Un régime politique en pleine construction

Le Népal, petit pays entouré des deux géants que sont la Chine et l’Inde, vit une histoire politique tumultueuse depuis 1996, date à laquelle les rebelles maoïstes du parti communiste népalais ont entamé une lutte révolutionnaire armée contre le régime monarchiste au pouvoir depuis 240 ans. La lutte maoïste s’est amplifiée avec l’intervention de l’armée nationale et la décision du Roi en 2005 de reprendre en main le pouvoir exécutif, provoquant une nouvelle série de troubles. La guerre civile a duré 10 ans et fait environ 16 000 morts avant la reprise du pouvoir par le corps civil. Sous la pression de l’Inde, les partis politiques népalais et les maoïstes sont finalement parvenus à signer des Accords de paix. Trois conditions à cela : la réintégration des combattants maoïstes dans l’armée nationale, la rédaction d’une nouvelle Constitution et la mise en place d’un gouvernement par consensus.

Les maoïstes ont également exigé également la fin de la royauté afin d’instaurer une République fondée sur des partis politiques construits et démocratiques. La première Assemblée constituante du Népal jugée crédible et démocratique élue en avril 2008 a été une véritable victoire pour les maoïstes qui ont emporté 229 sièges sur 601. Toutefois, les gouvernements de coalition qui se sont succédés depuis cette première élection connaissent de véritables difficultés à maintenir un dialogue politique et démocratique entre les différentes formations politiques du pays, les tensions entre maoïstes au pouvoir avec le Parti du Congrès, la plus vieille formation politique du pays. Considéré comme conservateur, le parti du Congrès népalais avait condamné les différents mouvements populaires de lutte pour les droits civiques et rejeté le dialogue sur l’égalité entre les ethnies népalaises, le droit des femmes et des intouchables. Et si le processus de réconciliation politique interpartis s’est enlisé, la réconciliation nationale interethnique est également en proie à de nombreuses difficultés. Ce contexte politico-social fébrile et incertain influence de façon l’économie népalaise, qui a vu récemment son produit intérieur brut chuter à son niveau le plus bas depuis 6 ans.

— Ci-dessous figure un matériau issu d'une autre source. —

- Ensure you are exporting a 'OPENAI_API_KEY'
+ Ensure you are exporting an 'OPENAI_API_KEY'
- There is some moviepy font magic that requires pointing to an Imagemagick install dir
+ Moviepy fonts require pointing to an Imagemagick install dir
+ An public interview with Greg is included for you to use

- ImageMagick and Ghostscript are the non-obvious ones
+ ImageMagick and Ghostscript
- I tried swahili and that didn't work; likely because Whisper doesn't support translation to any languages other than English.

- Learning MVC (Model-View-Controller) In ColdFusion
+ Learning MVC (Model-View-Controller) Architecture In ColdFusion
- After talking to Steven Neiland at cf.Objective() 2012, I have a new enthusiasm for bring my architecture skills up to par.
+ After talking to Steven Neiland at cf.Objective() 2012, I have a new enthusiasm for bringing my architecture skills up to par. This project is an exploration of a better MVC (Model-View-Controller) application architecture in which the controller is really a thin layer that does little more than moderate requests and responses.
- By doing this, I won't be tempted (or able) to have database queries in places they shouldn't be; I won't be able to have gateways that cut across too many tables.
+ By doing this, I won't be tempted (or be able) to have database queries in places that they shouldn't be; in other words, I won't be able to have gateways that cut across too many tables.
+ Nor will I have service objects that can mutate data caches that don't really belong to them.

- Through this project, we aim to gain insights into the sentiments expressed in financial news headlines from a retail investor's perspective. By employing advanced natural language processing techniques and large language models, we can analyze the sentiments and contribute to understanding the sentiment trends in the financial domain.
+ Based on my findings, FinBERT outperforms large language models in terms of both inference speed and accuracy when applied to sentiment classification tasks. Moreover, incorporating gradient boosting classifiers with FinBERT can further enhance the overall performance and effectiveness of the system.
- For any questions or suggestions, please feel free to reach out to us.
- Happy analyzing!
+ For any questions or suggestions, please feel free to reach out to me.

Marquée par dix ans de guerre civile et six ans de crise constitutionnelle, la situation au Népal est préoccupante mais pas perdue. La jeune République himalayenne est en pleine construction de son système politique et doit composer sur fond de conflits interethniques et de violence latente. Elle ne pourra agir seule et les Népalais sont en droit d’attendre de la Cour Suprême du Népal qu’elle prenne des décisions courageuses en passant au travers des querelles internes du régime pour mieux asseoir et défendre la démocratie.